Results 101 CTs started during the studied period. Distribution between medical services was: 48.5% (49) oncology, 21.8% (22) infectious diseases, 20.8% (21) neurology, 5.9% (6) rheumatology, 2.0% (2) surgery and 1.0 (1) psychiatry service. Pathologies more investigated were related to human immunodeficiency virus 16.8% (17), breast cancer 12.9% (13), Parkinson’s disease 12.9% (13), colorectal cancer 7.9% (8), Alzheimer’s disease 6.9% (7), lung cancer 5.0% (5), gastric cancer 5.0% (5) and rheumatoid arthritis 5.0% (5). According to CTs’ phase, 1.0%; 25.7%; 67.3% and 5.9% corresponded to phases I; II; III and IV, respectively. 99.0% were multicentric and 52.5% (53) were unblinded.

CTs which required two pharmacists represented 37.6% (38). Aseptic preparation was needed in 47.5% (48) and dispensation to the research team was needed in 74.3% (75).

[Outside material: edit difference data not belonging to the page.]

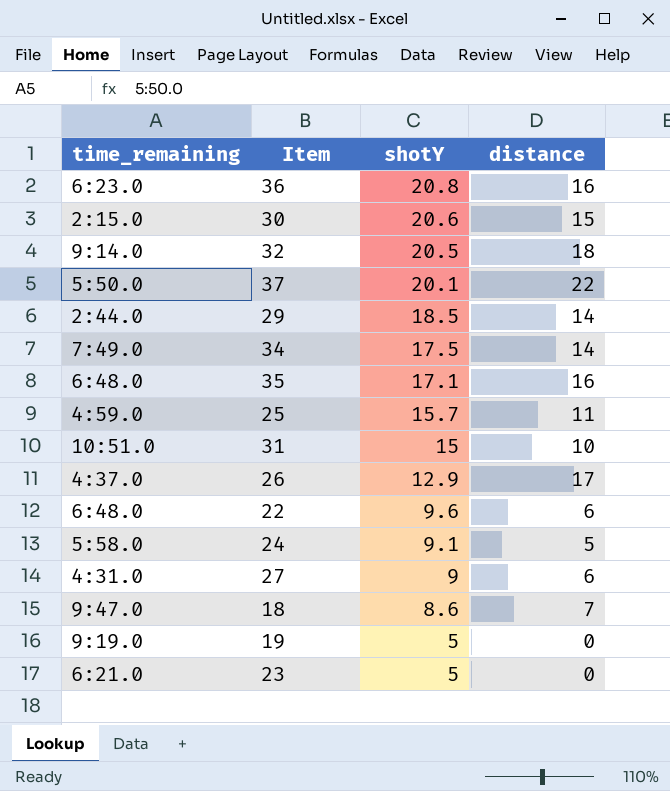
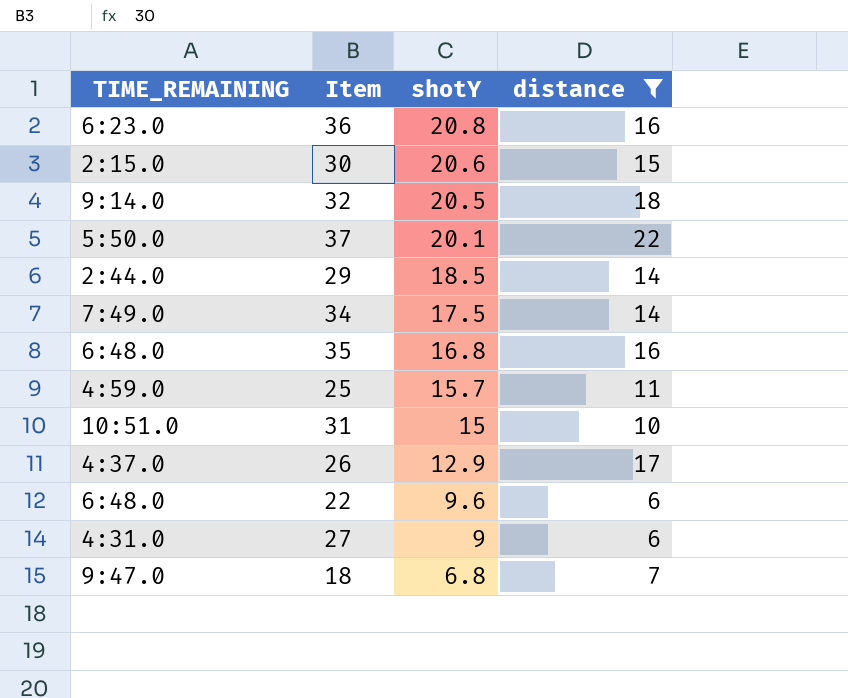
filter: none -> distance >= 6
column name: time_remaining -> TIME_REMAINING
35 | shotY: 17.1 -> 16.8
18 | shotY: 8.6 -> 6.8

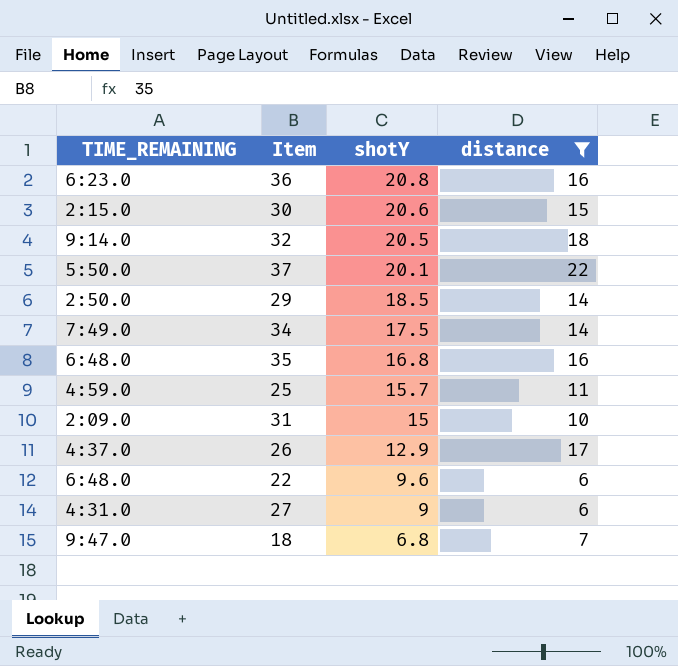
29 | TIME_REMAINING: 2:44.0 -> 2:50.0
31 | TIME_REMAINING: 10:51.0 -> 2:09.0

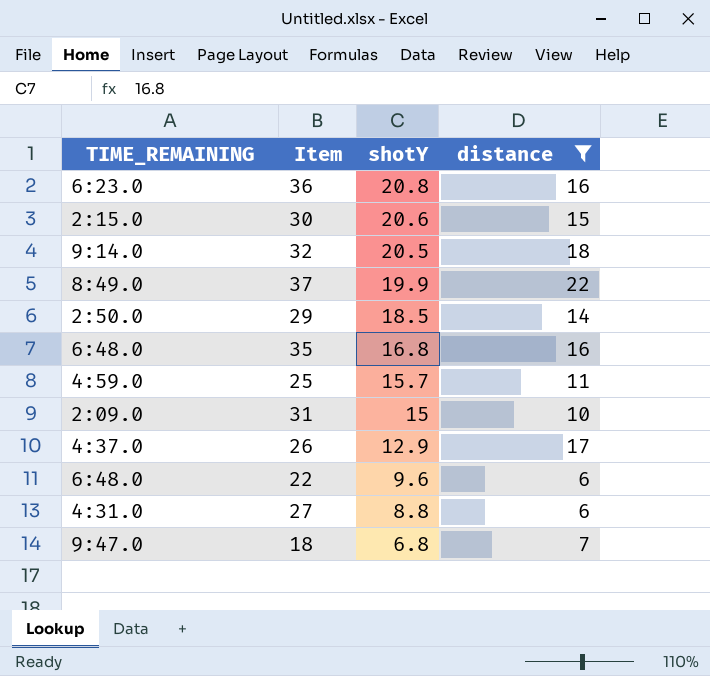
row 34: 7:49.0 | 17.5 | 14 -> none
37 | TIME_REMAINING: 5:50.0 -> 8:49.0
37 | shotY: 20.1 -> 19.9
27 | shotY: 9 -> 8.8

Overall average complexity was moderate (15.1±4.0). 16.8% (17) presented low complexity, 70.3% (71) moderate complexity and 11.9% (12) high complexity. The higher complexity corresponds to neurology CTs. Pathologies with higher complexity were gastric cancer (20.2±2.6), Alzheimer’s disease (18.1±2.2) and lung cancer (18.0±3.3). Average complexity was moderate for all CTs’ phases, being the punctuation higher in phase II CTs (16.6±2.3), followed by phases I (16.0±0), III (15.1±4.2) and IV (12.2±4.8).Classifying by triennium, median CTs complexity has gradually increased:11.0±1.0 for 2014–2016,13.7±8.9 for 2017–2019 and 15.3±5.2 for 2020–2022. In 2023, complexity remained at 16.8±2.4.

Conclusion and Relevance The complexity of CTs has increased over the years, although most CTs have a moderate complexity regardless of their phase. The most complex CTs correspond to oncological and neurological pathologies. Carrying out this type of evaluation is important to optimise resources and to know in which PS procedures it is necessary to invest new resources.

References and/or Acknowledgements 1. Calvin-Lamas M, Pita-Fernandez S, Pertega-Diaz S, Rabunal-Alvarez MT, Martín-Herranz I. A complexity scale for clinical trials from the perspective of a pharmacy service. Eur J Hosp Pharm.2018 Sep;25(5):251–256.

Conflict of Interest No conflict of interest.